### Extracted records:
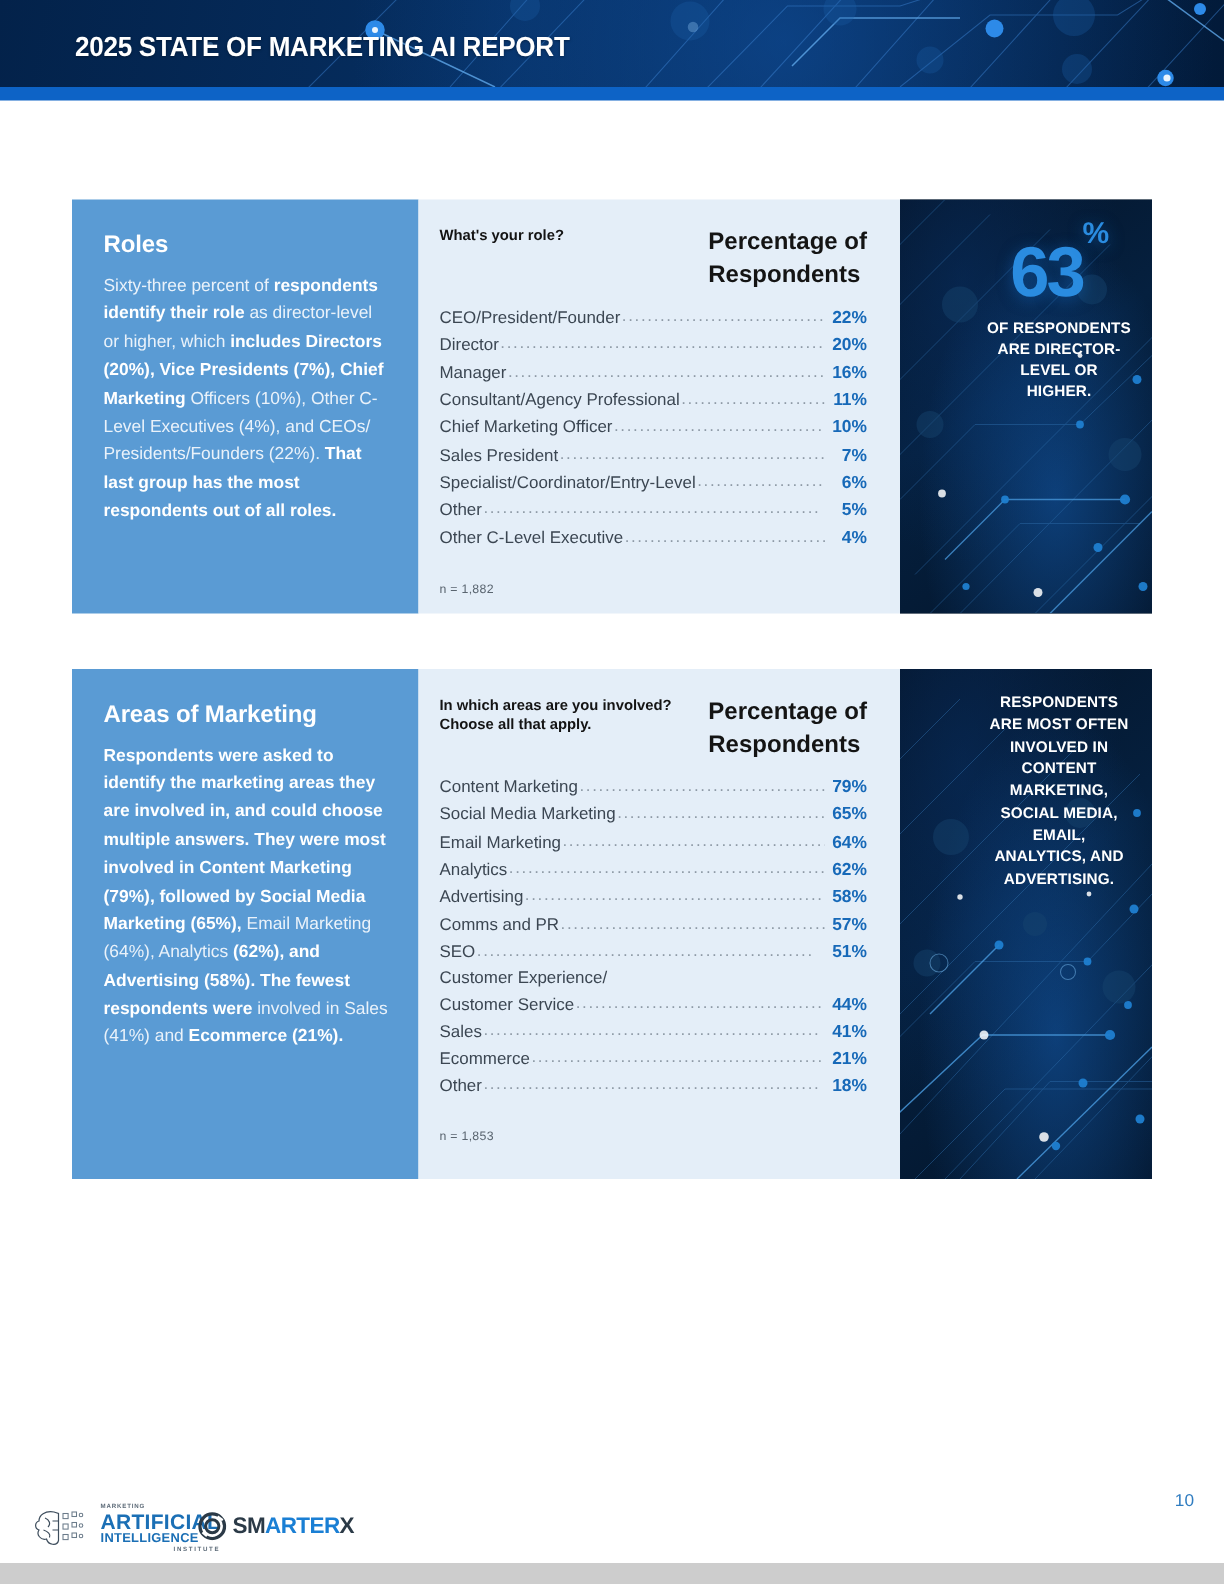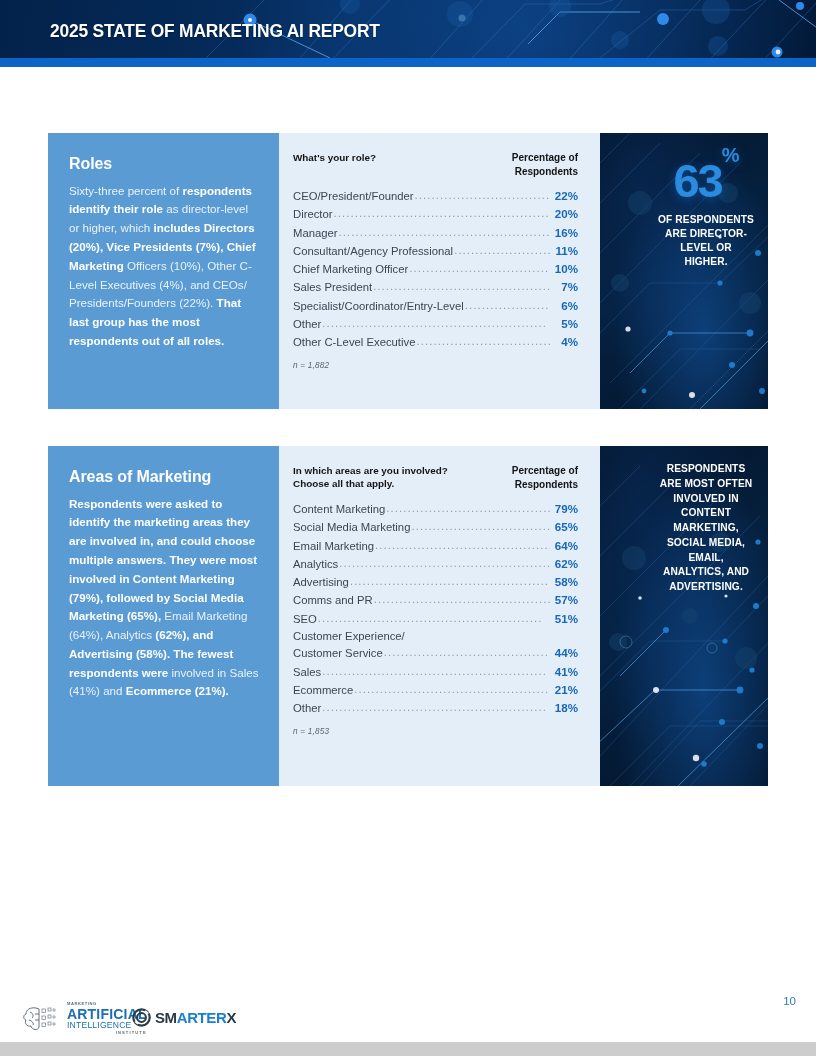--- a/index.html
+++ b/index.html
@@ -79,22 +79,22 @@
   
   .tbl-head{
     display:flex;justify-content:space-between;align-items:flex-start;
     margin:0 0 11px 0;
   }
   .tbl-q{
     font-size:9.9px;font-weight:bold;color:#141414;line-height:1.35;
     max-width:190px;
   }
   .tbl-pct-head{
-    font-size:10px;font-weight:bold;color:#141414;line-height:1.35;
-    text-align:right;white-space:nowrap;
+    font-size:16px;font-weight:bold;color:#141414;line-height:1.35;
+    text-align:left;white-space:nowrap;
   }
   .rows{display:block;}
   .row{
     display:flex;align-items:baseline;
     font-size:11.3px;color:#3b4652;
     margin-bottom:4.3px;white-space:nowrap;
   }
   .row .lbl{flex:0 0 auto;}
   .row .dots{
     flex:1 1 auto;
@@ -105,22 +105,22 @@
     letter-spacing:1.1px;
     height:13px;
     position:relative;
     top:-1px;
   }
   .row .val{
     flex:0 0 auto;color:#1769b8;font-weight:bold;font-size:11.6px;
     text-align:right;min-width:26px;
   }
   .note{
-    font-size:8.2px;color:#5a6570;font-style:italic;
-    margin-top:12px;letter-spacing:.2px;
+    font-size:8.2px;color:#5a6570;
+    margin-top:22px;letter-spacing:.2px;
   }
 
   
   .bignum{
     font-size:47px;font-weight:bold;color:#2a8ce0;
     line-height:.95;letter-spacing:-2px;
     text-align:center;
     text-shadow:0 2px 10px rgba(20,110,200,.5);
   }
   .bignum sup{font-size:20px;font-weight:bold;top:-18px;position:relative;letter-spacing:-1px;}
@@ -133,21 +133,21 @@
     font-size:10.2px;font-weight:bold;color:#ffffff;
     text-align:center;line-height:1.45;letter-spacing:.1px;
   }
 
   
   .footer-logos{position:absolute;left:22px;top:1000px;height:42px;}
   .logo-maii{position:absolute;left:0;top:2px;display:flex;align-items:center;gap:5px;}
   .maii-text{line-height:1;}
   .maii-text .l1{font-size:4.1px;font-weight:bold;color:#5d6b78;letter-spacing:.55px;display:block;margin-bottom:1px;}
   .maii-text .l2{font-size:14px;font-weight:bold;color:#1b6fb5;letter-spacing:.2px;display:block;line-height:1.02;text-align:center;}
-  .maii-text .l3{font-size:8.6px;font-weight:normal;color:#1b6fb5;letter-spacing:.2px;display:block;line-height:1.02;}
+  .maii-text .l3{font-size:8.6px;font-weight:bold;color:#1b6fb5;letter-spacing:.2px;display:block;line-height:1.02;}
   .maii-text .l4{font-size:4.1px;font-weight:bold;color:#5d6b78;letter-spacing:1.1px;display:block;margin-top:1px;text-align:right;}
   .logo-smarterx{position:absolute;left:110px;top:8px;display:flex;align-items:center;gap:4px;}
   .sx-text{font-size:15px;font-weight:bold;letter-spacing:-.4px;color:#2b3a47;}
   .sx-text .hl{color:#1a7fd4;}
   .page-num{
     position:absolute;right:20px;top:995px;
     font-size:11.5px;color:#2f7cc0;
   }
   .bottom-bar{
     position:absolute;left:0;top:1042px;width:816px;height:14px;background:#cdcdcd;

* * *

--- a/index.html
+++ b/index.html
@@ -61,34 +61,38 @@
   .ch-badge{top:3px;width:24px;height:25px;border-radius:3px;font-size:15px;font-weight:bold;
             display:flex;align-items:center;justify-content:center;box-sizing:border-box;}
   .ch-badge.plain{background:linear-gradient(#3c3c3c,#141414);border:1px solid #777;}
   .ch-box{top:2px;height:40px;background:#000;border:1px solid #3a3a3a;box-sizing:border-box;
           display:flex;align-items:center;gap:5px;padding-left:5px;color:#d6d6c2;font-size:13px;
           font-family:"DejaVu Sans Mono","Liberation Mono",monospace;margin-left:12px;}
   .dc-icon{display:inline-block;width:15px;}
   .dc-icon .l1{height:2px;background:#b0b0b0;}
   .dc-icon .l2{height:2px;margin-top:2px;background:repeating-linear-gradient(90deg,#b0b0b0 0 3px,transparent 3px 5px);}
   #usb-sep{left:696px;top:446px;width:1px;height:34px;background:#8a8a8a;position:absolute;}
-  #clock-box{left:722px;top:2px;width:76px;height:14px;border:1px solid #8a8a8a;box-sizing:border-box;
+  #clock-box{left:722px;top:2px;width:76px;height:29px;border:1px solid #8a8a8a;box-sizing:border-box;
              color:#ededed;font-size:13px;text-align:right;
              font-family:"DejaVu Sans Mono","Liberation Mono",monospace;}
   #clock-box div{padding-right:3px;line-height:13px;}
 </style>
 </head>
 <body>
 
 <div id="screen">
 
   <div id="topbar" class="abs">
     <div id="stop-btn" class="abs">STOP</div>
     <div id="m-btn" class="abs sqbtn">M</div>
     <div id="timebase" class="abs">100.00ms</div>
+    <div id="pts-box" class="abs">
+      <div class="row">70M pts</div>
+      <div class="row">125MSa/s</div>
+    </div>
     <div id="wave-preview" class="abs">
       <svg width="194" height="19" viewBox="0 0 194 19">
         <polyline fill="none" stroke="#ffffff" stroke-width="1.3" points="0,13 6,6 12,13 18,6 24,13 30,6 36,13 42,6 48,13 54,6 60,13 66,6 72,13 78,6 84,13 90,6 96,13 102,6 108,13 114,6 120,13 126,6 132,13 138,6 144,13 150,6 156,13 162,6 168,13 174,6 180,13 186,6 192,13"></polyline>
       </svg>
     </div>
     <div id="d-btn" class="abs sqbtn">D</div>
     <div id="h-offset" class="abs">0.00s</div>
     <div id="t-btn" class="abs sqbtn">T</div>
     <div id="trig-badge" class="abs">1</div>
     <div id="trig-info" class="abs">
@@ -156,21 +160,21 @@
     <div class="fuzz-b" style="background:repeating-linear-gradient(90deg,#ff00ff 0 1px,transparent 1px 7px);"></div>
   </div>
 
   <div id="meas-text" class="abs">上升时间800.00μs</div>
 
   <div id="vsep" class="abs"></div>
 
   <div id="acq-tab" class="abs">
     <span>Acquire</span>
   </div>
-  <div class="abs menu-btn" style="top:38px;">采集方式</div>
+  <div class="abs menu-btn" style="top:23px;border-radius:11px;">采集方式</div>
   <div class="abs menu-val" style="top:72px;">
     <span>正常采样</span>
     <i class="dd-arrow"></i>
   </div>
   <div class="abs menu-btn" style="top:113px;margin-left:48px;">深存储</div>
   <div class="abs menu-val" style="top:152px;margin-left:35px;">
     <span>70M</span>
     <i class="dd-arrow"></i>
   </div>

### What you have to do:
Find "menu" in the preceding records. Copy each line that holds it.

### Exercise solution:
-  <div class="abs menu-btn" style="top:38px;">采集方式</div>
+  <div class="abs menu-btn" style="top:23px;border-radius:11px;">采集方式</div>
   <div class="abs menu-val" style="top:72px;">
   <div class="abs menu-btn" style="top:113px;margin-left:48px;">深存储</div>
   <div class="abs menu-val" style="top:152px;margin-left:35px;">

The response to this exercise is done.